Hence lots of clean lines, bevels and thin edges. Door handles are hard to find and drainpipes are missing. Rain drips from the exaggerated eaves into gravel-filled trenches. The goal is to let humans and nature access each other.

The project has taken 19 months. General contractor Hoffman claims the work demanded as high a level of precision as their work for the glass Seattle Public Library designed by Rem Koolhaas.

Actually, doors are hard to find. The corners of some buildings open right up so there is no feeling of a gateway or defined entrance.
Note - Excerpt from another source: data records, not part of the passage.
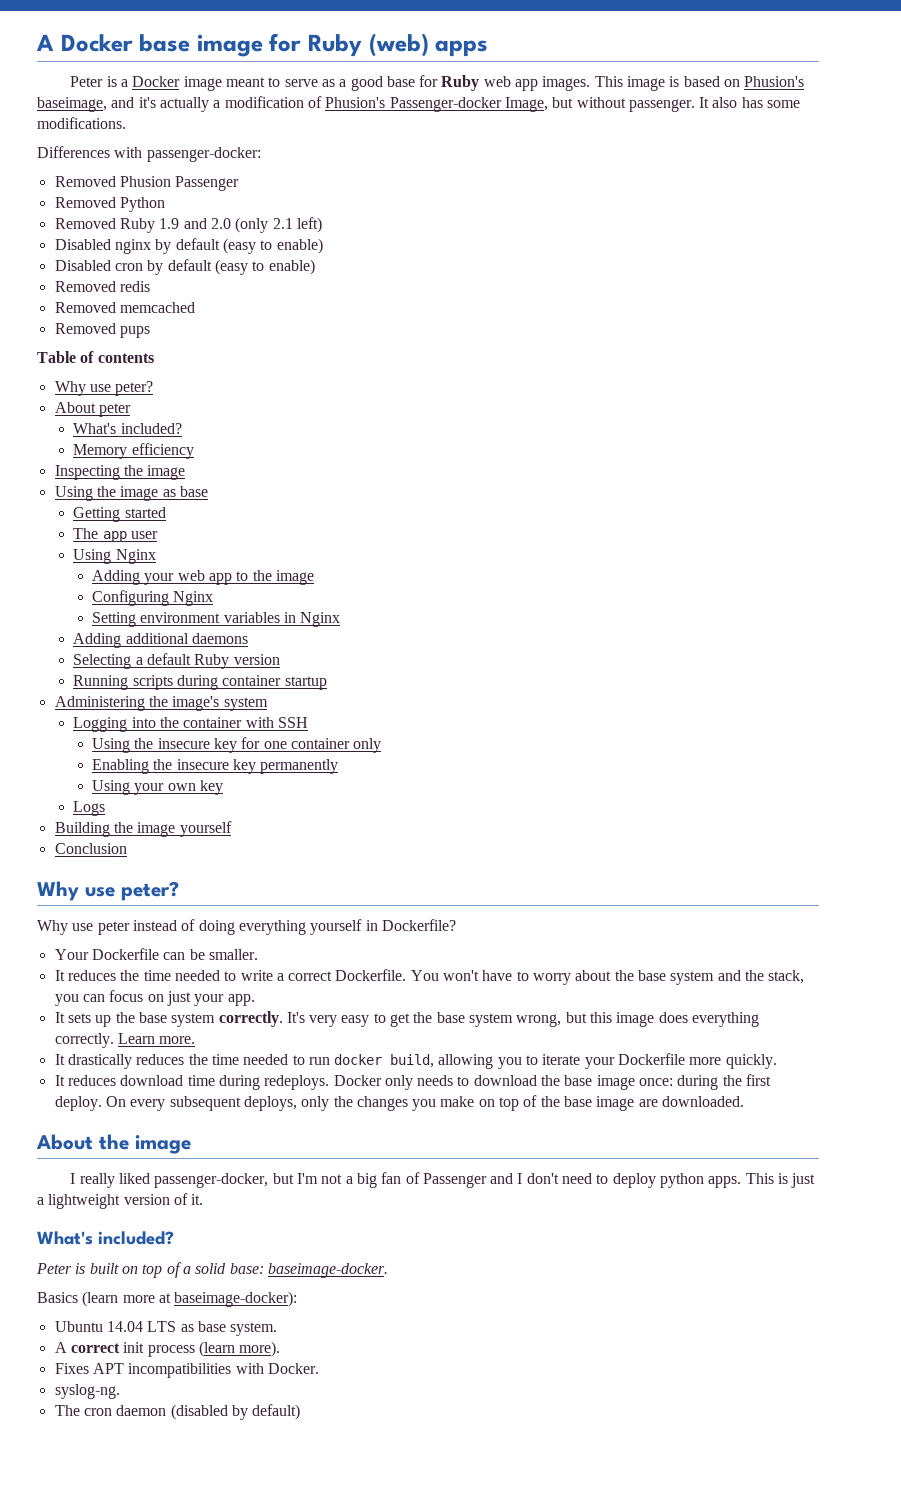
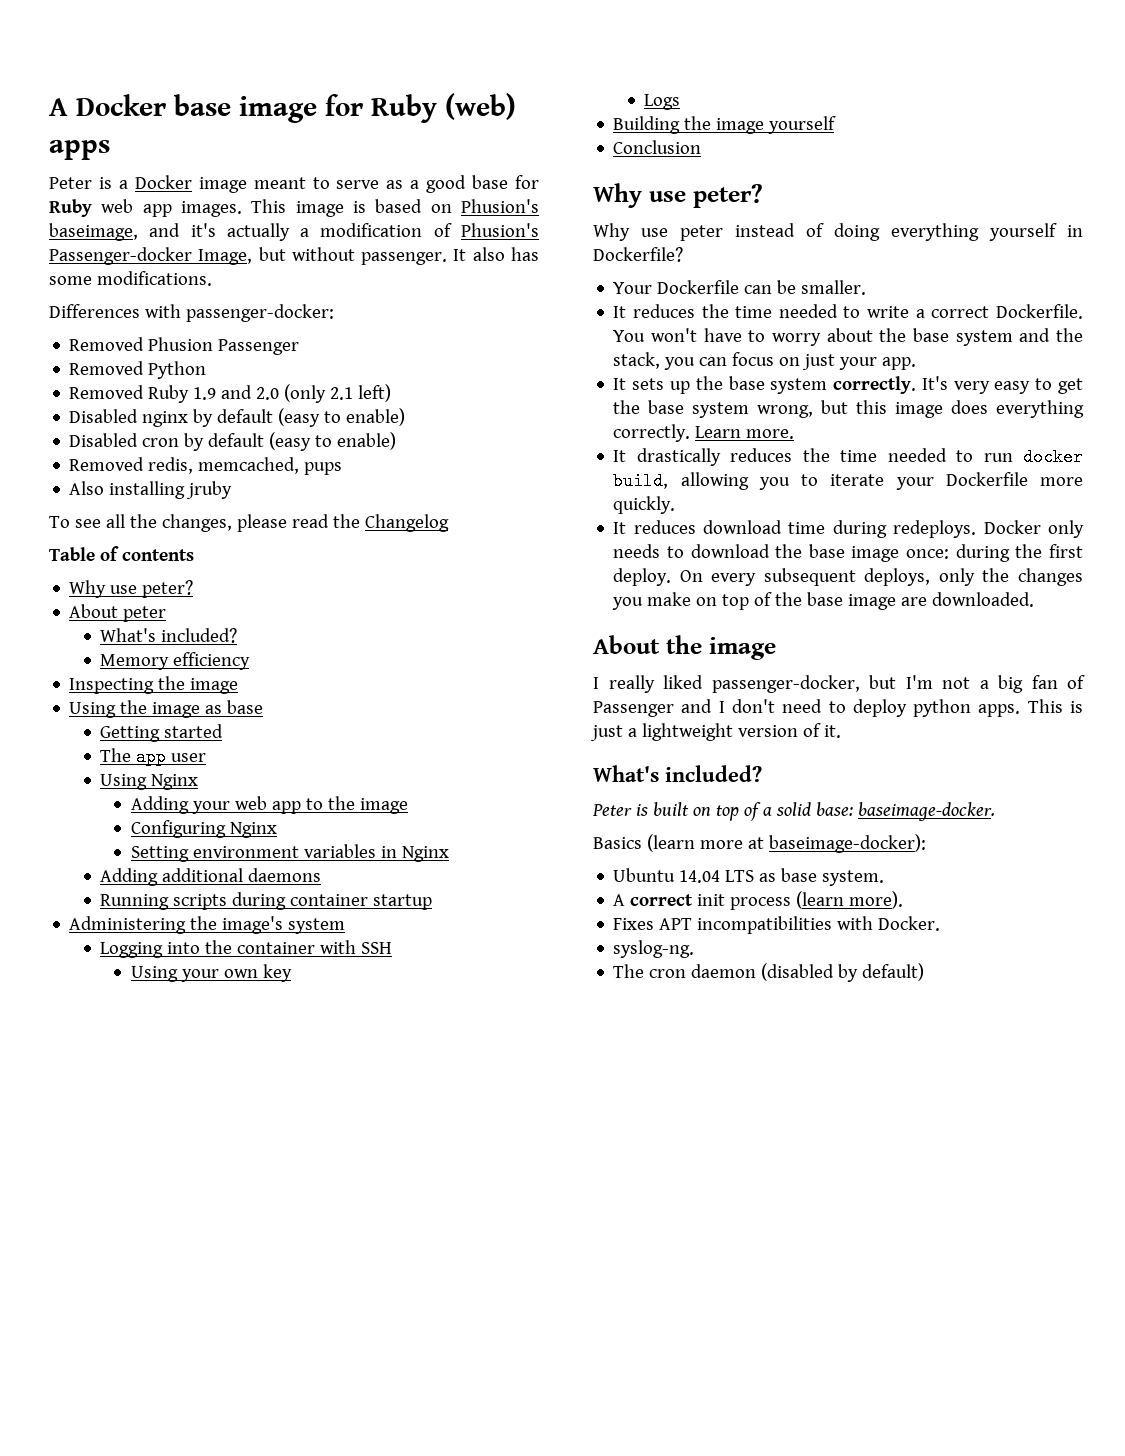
[119,281,150,292] [54,302,195,313] [54,323,150,338] redis // Removed memcached // Removed pups -> [148,457,343,475] [69,481,233,499] [49,514,449,532] redis, memcached, pups // Also installing jruby // To see all the changes, please read the Changelog
[73,653,280,669] // Selecting a default Ruby version -> (322, 875) none
[92,737,382,753] [92,759,339,774] // Using the insecure key for one container only // Enabling the insecure key permanently -> (393, 948) none

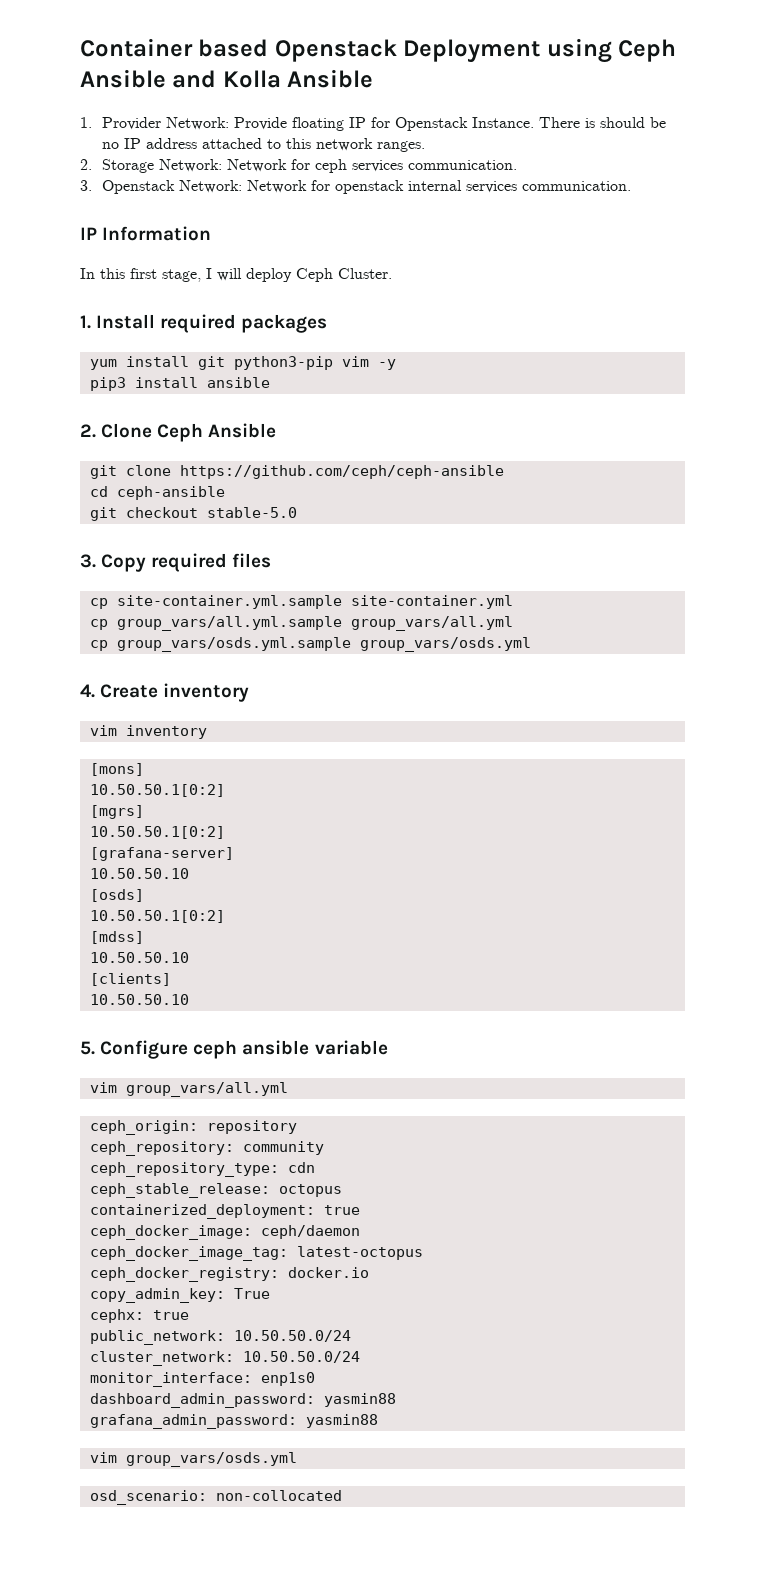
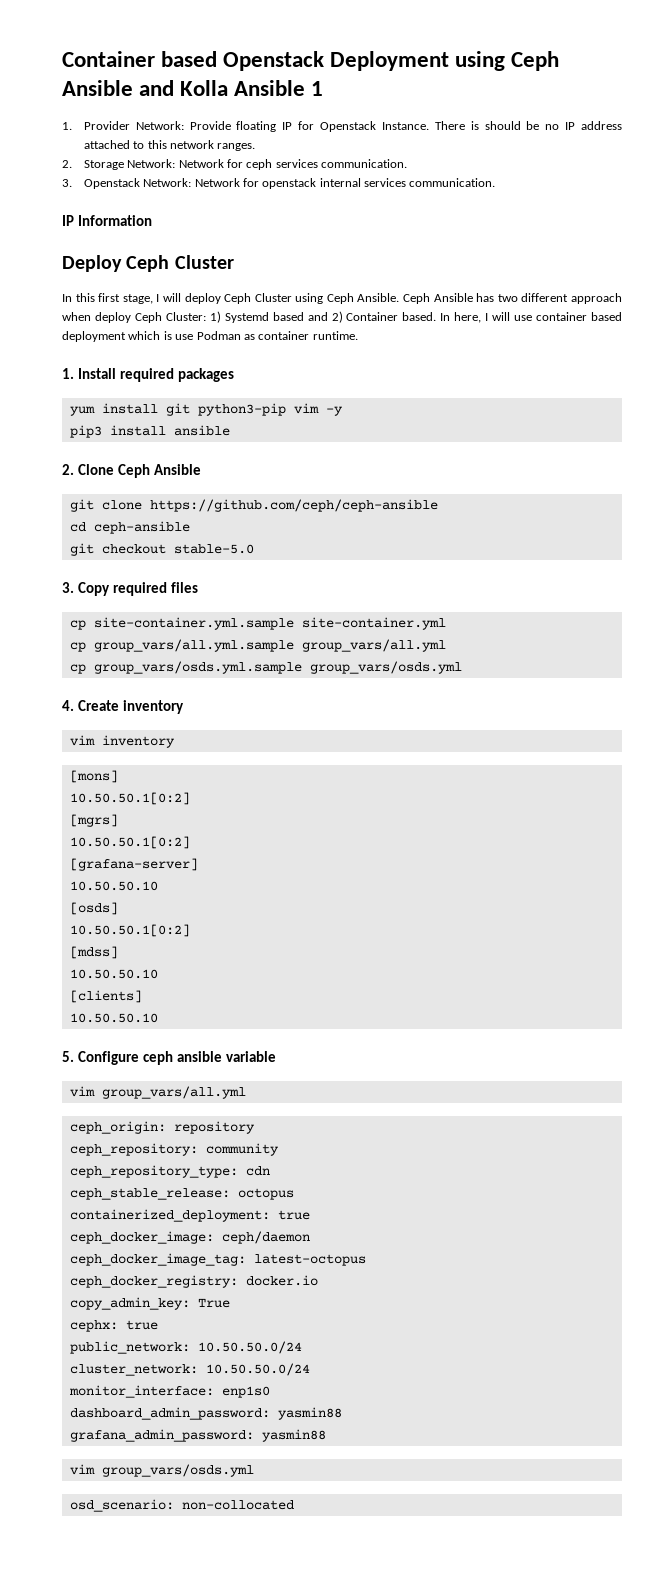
(374, 78) none -> [311,81,324,96] 1
(212, 233) none -> [62,255,234,272] // Deploy Ceph Cluster
[338,268,392,279] Cluster. -> [254,293,622,304] [62,311,622,323] [62,331,358,342] Cluster using Ceph Ansible. Ceph Ansible has two different approach when deploy Ceph Cluster: 1) Systemd based and 2) Container based. In here, I will use container based deployment which is use Podman as container runtime.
“When you have gardens as beautiful as this it’s quite easy to do clean architectural moves. The human experience is defined by our relation to nature, and architecture is our way to do that, it’s something in between humans and nature.”

Room to spare

The problem at the Portland Japanese Garden was always lack of space as attendance grew. In its opening year, 1967, it had 28,500 visitors. In 2016, 356,000. Recent growth has been rapid as Portland has become an international tourist destination. Attendance has increased between 10-20 percent every year for the last five years. By comparison, between 600,000 and 650,000 visitors a year visit the free International Rose Test Garden nearby.

This new Cultural Village extends the educational programming of the garden, which are essential to the tax breaks it gets as a nonprofit.

Garden CEO Bloom said almost all of the money was privately raised, except for $500,000 from the National Endowment for the Humanities and $1.5 million from the Oregon Lottery.

So the business has no new debt, but as it moves from a $4.4 million a year operating budget to $9.5 million this year, almost doubling its workforce to 90 full-time employees, it needs new revenue. Sixty percent currently comes from admissions. The adult ticket price is going up from $9.50 to $14.95.

Shopping

Retail is a small portion of what they do, but Bloom is proud of the fact that the old gift shop, at 167 square feet, did $1.1 million annually in gross sales. The new gift shop, which has silk scarves for $200 and tiny notepads for $15, as well as budget items such as magnets and chopstick holders, is four times bigger. “We are conservative and estimate it will bring in 50 percent more in sales.”

The main bump in revenue should come from admissions. “We project between 500,000 and 600,000 visitors in 2017, up from last year’s just under 400,000. We expect a bubble because of the new buildings and that will roll back after the first year.”

Garden management estimates the project will put $94 million back into the Oregon economy.

There should be income from teaching. The new Garden House for horticulture workshops should attract gardeners from North America’s 250 Japanese Gardens who don’t want to travel to Japan and study with a sensei for six years, as is often the case.

The center seems ready to surf the silver tsunami of ageing boomers with cash to spend. The largest building is the Jordan Schnitzer Japanese Arts Learning Center which will house gallery shows and other lessons in Japanese culture to paying customers, from flower arranging to calligraphy.